One likely pathway is the further burden that vascular risk factors add to the already reduced cerebral blood flow that is present as a result of aging [ 22 — 26 ]. This double burden on blood flow can readily lead to a neuronal energy crisis characterized by a cerebral hypometabolic state that can usher cognitive decline and dementia [ ]. The neuronal energy crisis is typically followed by progressive neuronoglial dysfunction and eventual neuronal death.

The crisis-dysfunction-death spectre begins in ischemic-sensitive zones such as the hippocampus and specific cortical areas [ ] and will be clinically expressed initially by mild memory impairment [ ] Figure 2. A relentless and progressive brain hypoperfusion can then spread to other parts of the brain where more ischemic-resistant neurons are slowly destroyed. This action is seen to spin out of control when additional cognitive impairment becomes full-blown AD.

An eloquent example of how dependent neurons and glia are metabolically coupled to regional brain blood flow is shown in a PET study using [ 18 F]fluorodeoxyglucose that mapped cerebral blood flow in normal human brain. That study found that within a vascular territory, measures of cerebral blood flow and glucose metabolic rate are practically linear [ ]. Moreover, this study revealed that the cerebellum, despite its significantly lower metabolic activity relative to the hippocampus, is as richly perfused as the hippocampus [ ].

This finding is strikingly compelling in explaining the subcellular changes and markers of damage that occur in the hippocampal neurons but not in the less-active cerebellar neurons prior to AD. What may occur here is that a neurono-glial crisis begins to build up following chronic brain hypoperfusion which in time is expressed by abundant deposition of amyloid-beta containing plaques Abeta and neurofibrillary tangles NFTs in the hippocampus an area critical for learning and memory but basically spares the cerebellum, even at an advanced stage of AD. This difference between abundant AD lesions in the hippocampus but not in the cerebellum is dependent on the separate metabolic activity discharged by each neuronal population and the fact that energy supply and demand is greater in the hippocampus than in the cerebellum.

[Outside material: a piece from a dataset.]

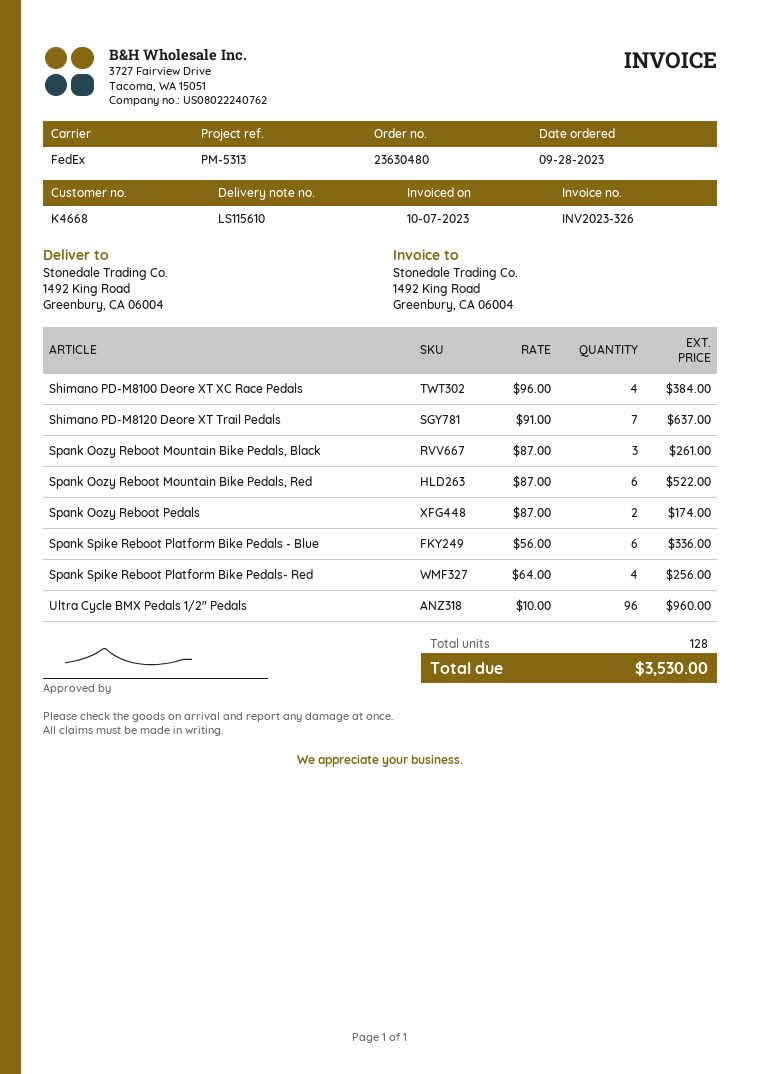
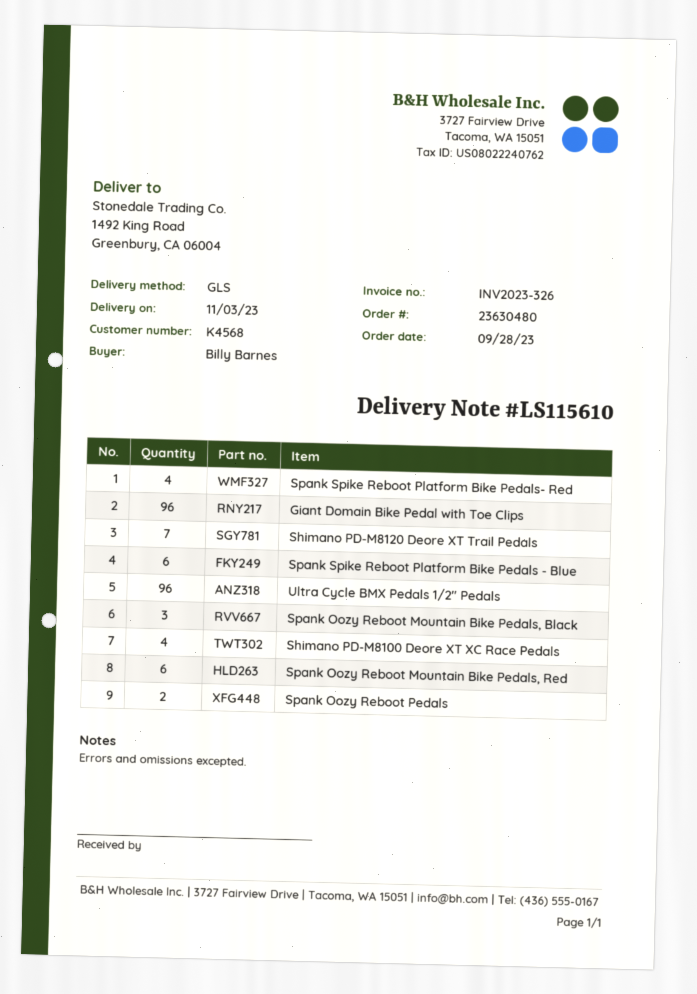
customer number: K4668 -> K4568
shipping method: FedEx -> GLS
Giant Domain Bike Pedal with Toe Clips: none -> 96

These diverging metabolic activities expressing neuronal death markers in the hippocampus but not in the cerebellum may be due to two pathologic events occurring prior to AD neurodegeneration. The first pathologic event explains how cardiovascular disease is capable of inducing brain hypoperfusion and become an AD risk factor during aging.

Although energy consumption is much greater in the hippocampal neurons than those in the cerebellum, the glucose energy supply is similar to both neuronal populations. However, while the cerebellum is allowed to keep its neurons well-fed energetically, even when glucose delivery is reduced due to cardiovascular insufficiency, the hippocampal neurons struggle to survive with the same glucose deficiency that is parsimoniously available to all neurons from the hypoperfused state. This selective brain cell energy crisis is the direct result of blood flow supply not meeting energy demand in highly metabolically active neurons whose vascular reserve capability has reached its limits from persistent cerebral hypoperfusion [ ].

At this stage, hippocampal and cortical neurons undergo oxidative and endoplasmic reticulum stress that provide less ATP, the main energy fuel for cells [ ], necessary to maintain normal function required for cell survival. This activity negatively affects posttranslation processing steps resulting in impaired protein transport, synthesis, assembly, and folding.

Defects occurring during their synthesis, assembly, or folding can compromise the normal intracellular and extracellular secretory transport pathway, threatening brain cell survival that results in progressive cognitive decline [ 46 ]. A fundamental principle in cell biology is seen by the use of chemical energy in the form of ATP to assemble, disassemble, and alter protein structure. Since proteins do most of the work to keep neurons healthy, their proper production and folding are crucial for normal behavior, particularly involving learning and memory.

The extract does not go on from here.